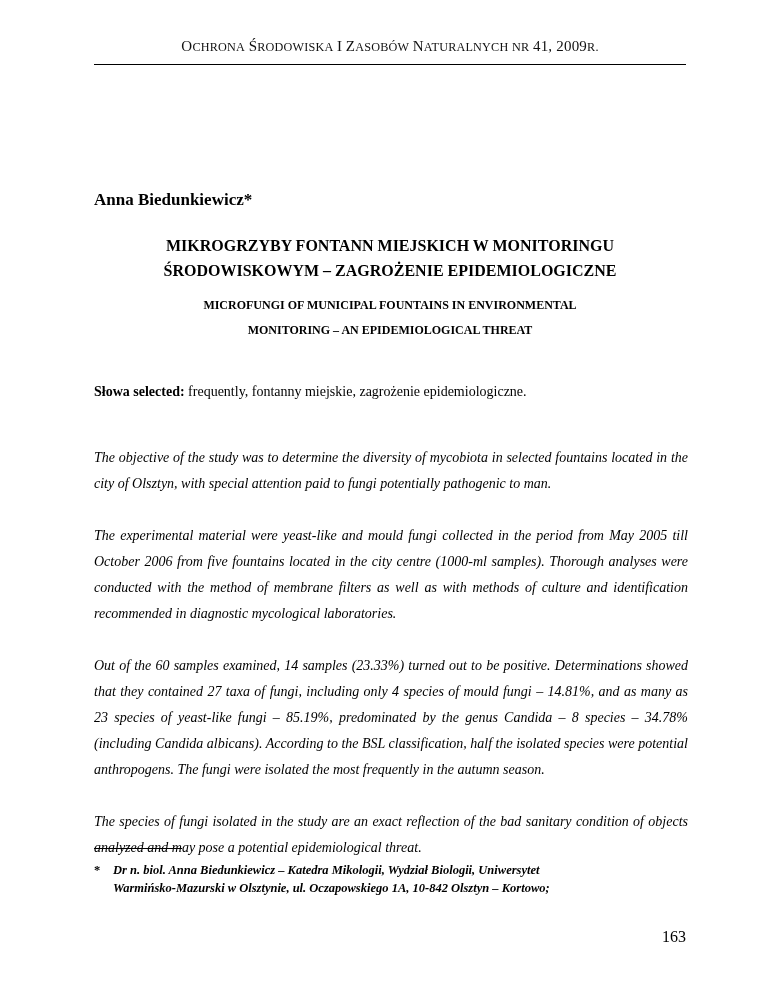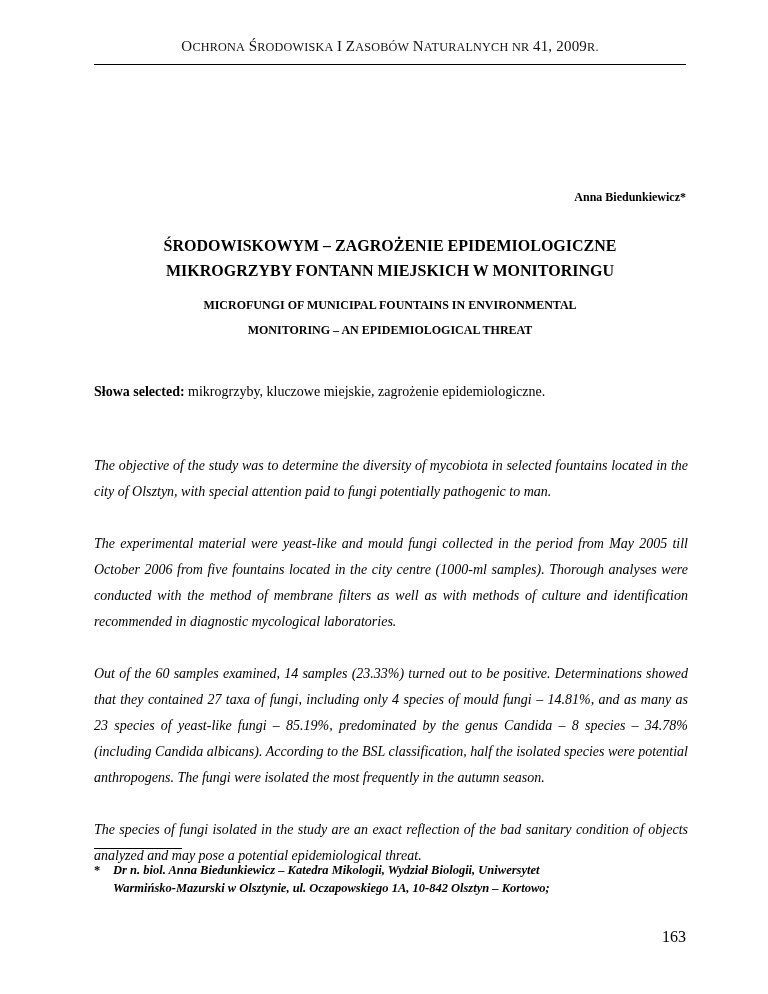--- a/index.html
+++ b/index.html
@@ -46,22 +46,22 @@
     top: 64px;
     width: 592px;
     height: 1px;
     background: #000000;
   }
   .author {
     position: absolute;
     left: 88px;
     top: 190px;
     width: 592px;
-    text-align: right;
-    font-size: 12px;
+    text-align: left;
+    font-size: 17px;
     font-weight: bold;
   }
   .title-pl {
     position: absolute;
     left: 88px;
     top: 233px;
     width: 592px;
     text-align: center;
     font-size: 16px;
     font-weight: bold;
@@ -92,21 +92,21 @@
     position: absolute;
     left: 88px;
     top: 441px;
     width: 594px;
     font-size: 14px;
     font-style: italic;
     line-height: 26px;
     text-align: justify;
   }
   .abstract p {
-    margin: 12px 0 26px 0;
+    margin: 4px 0 26px 0;
   }
   .abstract p:last-child {
     margin-bottom: 0;
   }
   .footnote-rule {
     position: absolute;
     left: 88px;
     top: 848px;
     width: 88px;
     height: 1px;
@@ -154,31 +154,31 @@
     <span class="sc-big">N</span><span class="sc-small">ATURALNYCH</span>
     <span class="sc-small">NR</span>
     <span class="sc-big">41, 2009</span><span class="sc-small">R.</span>
   </div>
 
   <div class="rule"></div>
 
   <div class="author">Anna Biedunkiewicz*</div>
 
   <div class="title-pl">
+    <div>MIKROGRZYBY FONTANN MIEJSKICH W MONITORINGU</div>
     <div>ŚRODOWISKOWYM – ZAGROŻENIE EPIDEMIOLOGICZNE</div>
-    <div>MIKROGRZYBY FONTANN MIEJSKICH W MONITORINGU</div>
   </div>
 
   <div class="title-en">
     <div>MICROFUNGI OF MUNICIPAL FOUNTAINS IN ENVIRONMENTAL</div>
     <div>MONITORING – AN EPIDEMIOLOGICAL THREAT</div>
   </div>
 
   <div class="keywords">
-    <div><b>Słowa selected:</b><span> mikrogrzyby, kluczowe miejskie, zagrożenie epidemiologiczne.</span></div>
+    <div><b>Słowa selected:</b><span> frequently, fontanny miejskie, zagrożenie epidemiologiczne.</span></div>
   </div>
 
   <div class="abstract">
     <p>The objective of the study was to determine the diversity of mycobiota in selected fountains located in the city of Olsztyn, with special attention paid to fungi potentially pathogenic to man.</p>
     <p>The experimental material were yeast-like and mould fungi collected in the period from May 2005 till October 2006 from five fountains located in the city centre (1000-ml samples). Thorough analyses were conducted with the method of membrane filters as well as with methods of culture and identification recommended in diagnostic mycological laboratories.</p>
     <p>Out of the 60 samples examined, 14 samples (23.33%) turned out to be positive. Determinations showed that they contained 27 taxa of fungi, including only 4 species of mould fungi – 14.81%, and as many as 23 species of yeast-like fungi – 85.19%, predominated by the genus Candida – 8 species – 34.78% (including Candida albicans). According to the BSL classification, half the isolated species were potential anthropogens. The fungi were isolated the most frequently in the autumn season.</p>
     <p>The species of fungi isolated in the study are an exact reflection of the bad sanitary condition of objects analyzed and may pose a potential epidemiological threat.</p>
   </div>
 
   <div class="footnote-rule"></div>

────

- **Your task**:
Repeat every line above precisely; pictures do not belong in the copy.

- **Solution to this exercise**:
--- a/index.html
+++ b/index.html
@@ -46,22 +46,22 @@
     top: 64px;
     width: 592px;
     height: 1px;
     background: #000000;
   }
   .author {
     position: absolute;
     left: 88px;
     top: 190px;
     width: 592px;
-    text-align: right;
-    font-size: 12px;
+    text-align: left;
+    font-size: 17px;
     font-weight: bold;
   }
   .title-pl {
     position: absolute;
     left: 88px;
     top: 233px;
     width: 592px;
     text-align: center;
     font-size: 16px;
     font-weight: bold;
@@ -92,21 +92,21 @@
     position: absolute;
     left: 88px;
     top: 441px;
     width: 594px;
     font-size: 14px;
     font-style: italic;
     line-height: 26px;
     text-align: justify;
   }
   .abstract p {
-    margin: 12px 0 26px 0;
+    margin: 4px 0 26px 0;
   }
   .abstract p:last-child {
     margin-bottom: 0;
   }
   .footnote-rule {
     position: absolute;
     left: 88px;
     top: 848px;
     width: 88px;
     height: 1px;
@@ -154,31 +154,31 @@
     <span class="sc-big">N</span><span class="sc-small">ATURALNYCH</span>
     <span class="sc-small">NR</span>
     <span class="sc-big">41, 2009</span><span class="sc-small">R.</span>
   </div>
 
   <div class="rule"></div>
 
   <div class="author">Anna Biedunkiewicz*</div>
 
   <div class="title-pl">
+    <div>MIKROGRZYBY FONTANN MIEJSKICH W MONITORINGU</div>
     <div>ŚRODOWISKOWYM – ZAGROŻENIE EPIDEMIOLOGICZNE</div>
-    <div>MIKROGRZYBY FONTANN MIEJSKICH W MONITORINGU</div>
   </div>
 
   <div class="title-en">
     <div>MICROFUNGI OF MUNICIPAL FOUNTAINS IN ENVIRONMENTAL</div>
     <div>MONITORING – AN EPIDEMIOLOGICAL THREAT</div>
   </div>
 
   <div class="keywords">
-    <div><b>Słowa selected:</b><span> mikrogrzyby, kluczowe miejskie, zagrożenie epidemiologiczne.</span></div>
+    <div><b>Słowa selected:</b><span> frequently, fontanny miejskie, zagrożenie epidemiologiczne.</span></div>
   </div>
 
   <div class="abstract">
     <p>The objective of the study was to determine the diversity of mycobiota in selected fountains located in the city of Olsztyn, with special attention paid to fungi potentially pathogenic to man.</p>
     <p>The experimental material were yeast-like and mould fungi collected in the period from May 2005 till October 2006 from five fountains located in the city centre (1000-ml samples). Thorough analyses were conducted with the method of membrane filters as well as with methods of culture and identification recommended in diagnostic mycological laboratories.</p>
     <p>Out of the 60 samples examined, 14 samples (23.33%) turned out to be positive. Determinations showed that they contained 27 taxa of fungi, including only 4 species of mould fungi – 14.81%, and as many as 23 species of yeast-like fungi – 85.19%, predominated by the genus Candida – 8 species – 34.78% (including Candida albicans). According to the BSL classification, half the isolated species were potential anthropogens. The fungi were isolated the most frequently in the autumn season.</p>
     <p>The species of fungi isolated in the study are an exact reflection of the bad sanitary condition of objects analyzed and may pose a potential epidemiological threat.</p>
   </div>
 
   <div class="footnote-rule"></div>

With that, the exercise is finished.